Nothing but the lines from the one containing "customer number: CU54479 -> CU54127" through the one containing "total: 193.09 -> 197.13", both included, should be given again, each exactly as written below.

(Change detection data)
====

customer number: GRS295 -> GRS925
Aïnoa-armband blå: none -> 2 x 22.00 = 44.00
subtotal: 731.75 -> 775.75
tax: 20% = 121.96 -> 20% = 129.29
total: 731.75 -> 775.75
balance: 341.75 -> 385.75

====

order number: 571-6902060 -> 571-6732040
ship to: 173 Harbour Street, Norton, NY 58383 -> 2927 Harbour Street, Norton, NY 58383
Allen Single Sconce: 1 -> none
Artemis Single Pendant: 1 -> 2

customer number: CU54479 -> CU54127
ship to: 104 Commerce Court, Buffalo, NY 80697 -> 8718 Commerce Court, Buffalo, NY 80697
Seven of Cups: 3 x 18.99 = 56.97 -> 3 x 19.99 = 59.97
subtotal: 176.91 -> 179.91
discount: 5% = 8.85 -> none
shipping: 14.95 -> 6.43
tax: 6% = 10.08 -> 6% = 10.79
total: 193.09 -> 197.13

====

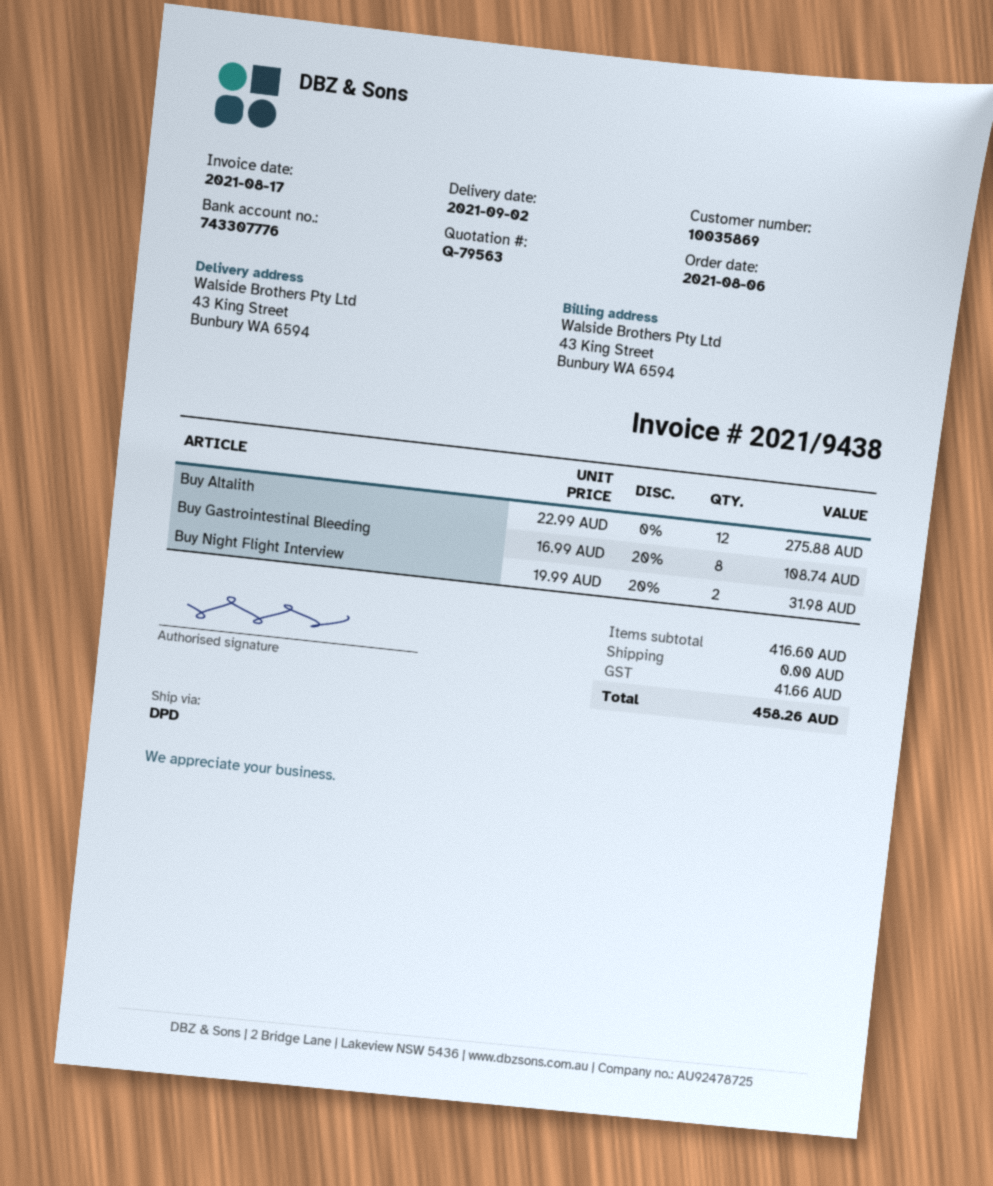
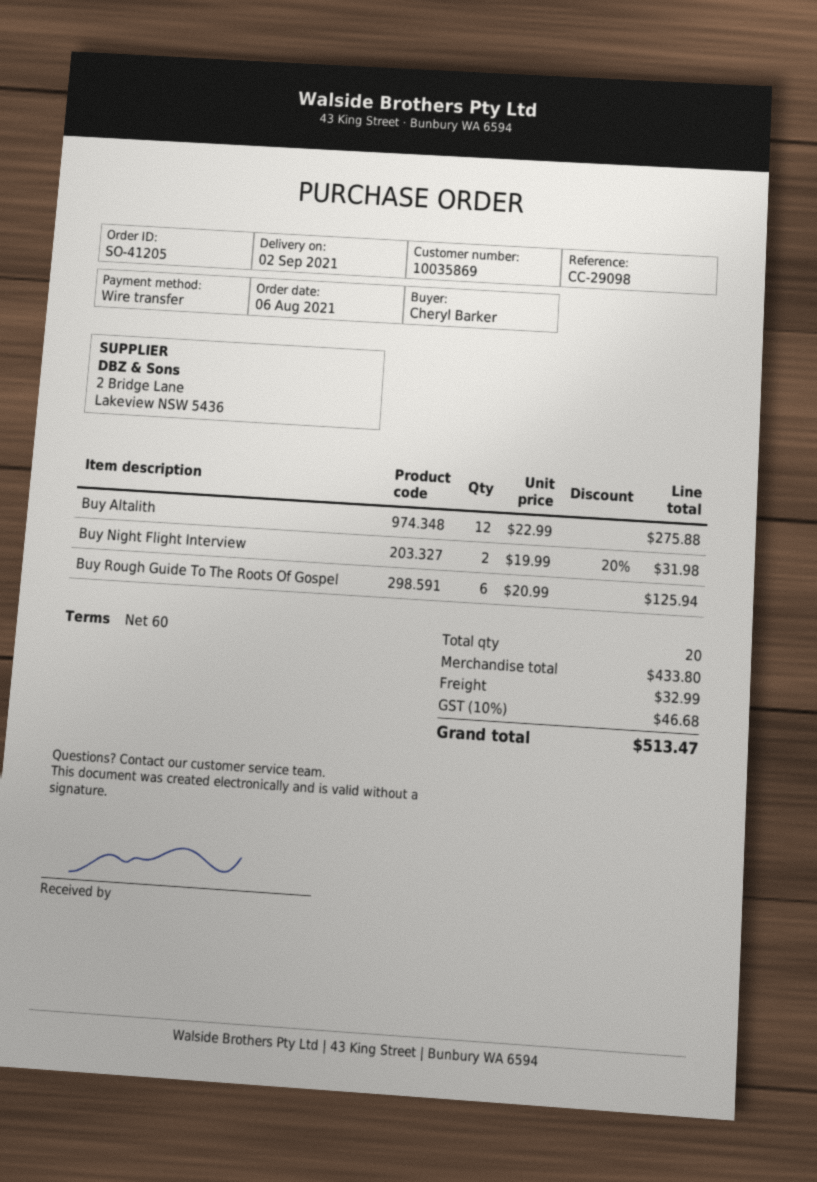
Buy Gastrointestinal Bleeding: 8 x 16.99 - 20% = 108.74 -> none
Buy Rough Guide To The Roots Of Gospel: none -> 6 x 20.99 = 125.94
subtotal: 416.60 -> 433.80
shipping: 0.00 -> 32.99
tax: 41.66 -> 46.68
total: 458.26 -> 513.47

====

**Solution to this task:**
customer number: CU54479 -> CU54127
ship to: 104 Commerce Court, Buffalo, NY 80697 -> 8718 Commerce Court, Buffalo, NY 80697
Seven of Cups: 3 x 18.99 = 56.97 -> 3 x 19.99 = 59.97
subtotal: 176.91 -> 179.91
discount: 5% = 8.85 -> none
shipping: 14.95 -> 6.43
tax: 6% = 10.08 -> 6% = 10.79
total: 193.09 -> 197.13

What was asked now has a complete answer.